Negli ultimi dieci anni la Cina ha aumentato il tasso di investimento pubblico per aumentare la produttività totale dei fattori produttivi e allinearla agli standard occidentali. Tale aumento ha consentito di reflazionare i salari e allargare il mercato, soprattutto dal lato dei consumi interni, che nel 2018 hanno contribuito per il 76% alla crescita del pil. E’ capitale industriale, in luogo di capitale produttivo di interesse, cioè “carta” finanziaria.

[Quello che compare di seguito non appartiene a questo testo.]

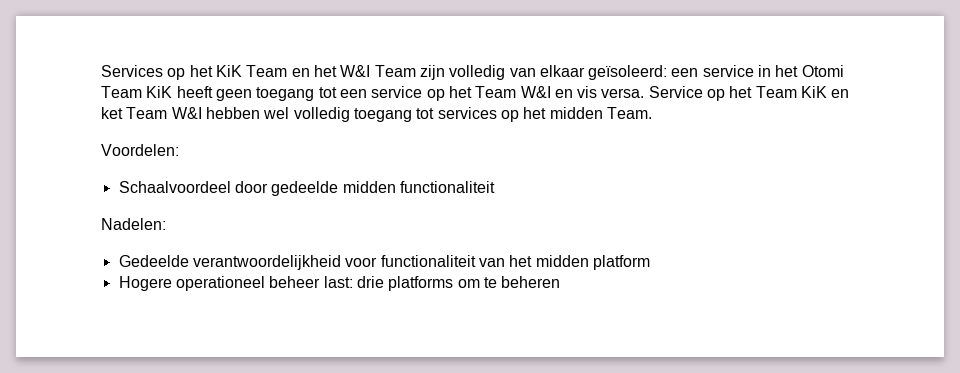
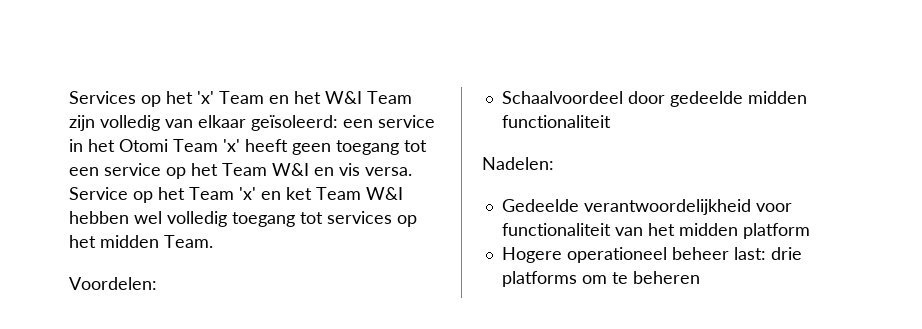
[215,65,242,77] KiK -> [197,91,214,104] 'x'
[146,86,173,98] KiK -> [223,139,240,152] 'x'
[801,86,828,98] KiK -> [239,187,256,200] 'x'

Ora replicano in Asia e Africa il modello: investimenti infrastrutturali, industrializzazione, aumento della produttività totale dei fattori produttivi, reflazione salariale, nascita di un mercato. Questo lungo la Via della Seta, contrapposta alla “carta” finanziaria americana ed europea.

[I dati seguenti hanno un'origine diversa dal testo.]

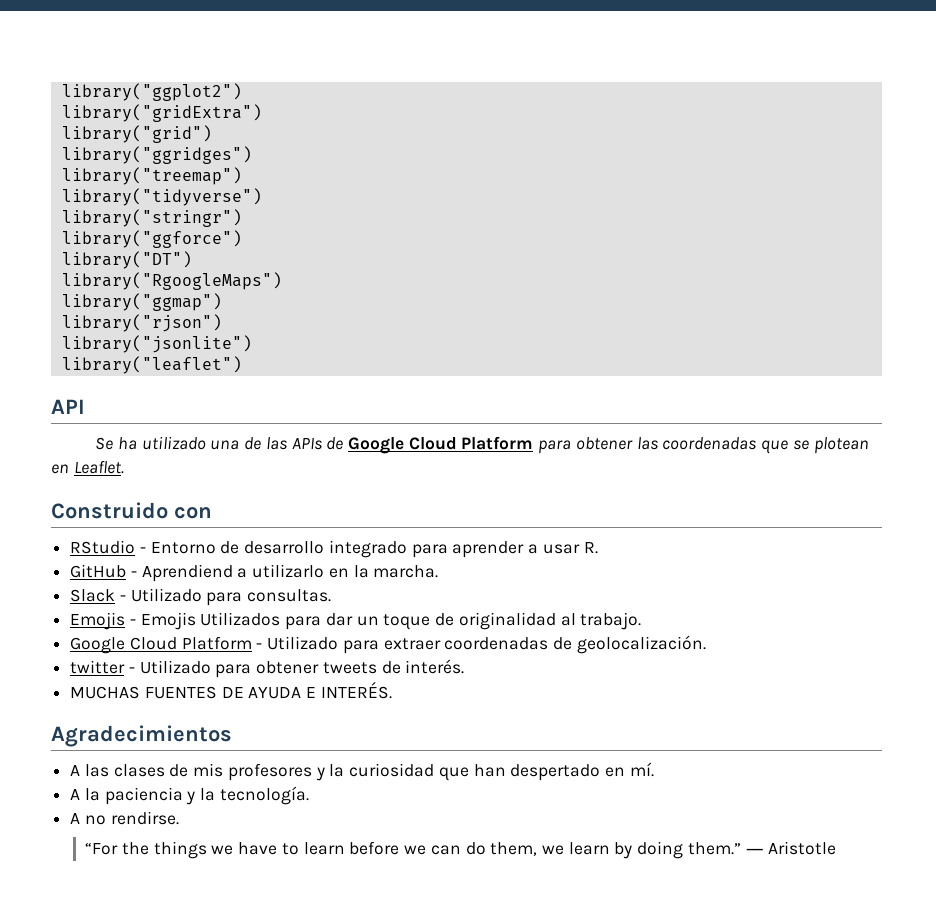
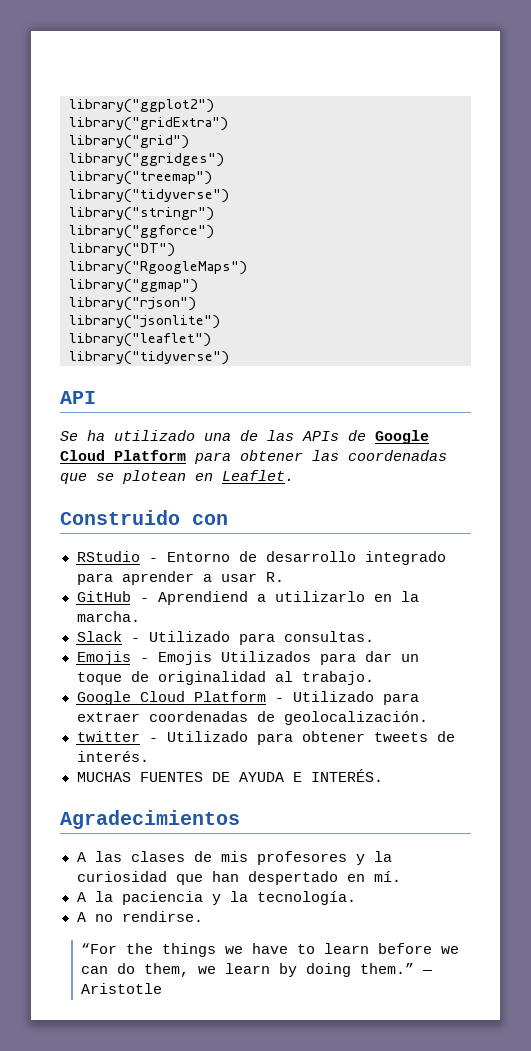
(242, 365) none -> [69,351,229,365] // library("tidyverse")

I cinesi lasciano mano libera agli americani sul sistema finanziario ombra cinese, se qualche arricchito cinese vuole sbattere contro il muro lo faccia, sembra dire la dirigenza cinese. Loro, difendendo i colossi pubblici, le “corazzate del socialismo con caratteristiche cinesi”, propendono per il capitale industriale; marxianamente, l’unico che dia valore.

Accomodati, Occidente, nel falò della vanità della “carta”. Loro pensano alla produttività totale dei fattori produttivi e alla creazione di mercati alternativi a quelli occidentali. Il gioco del prossimo decennio.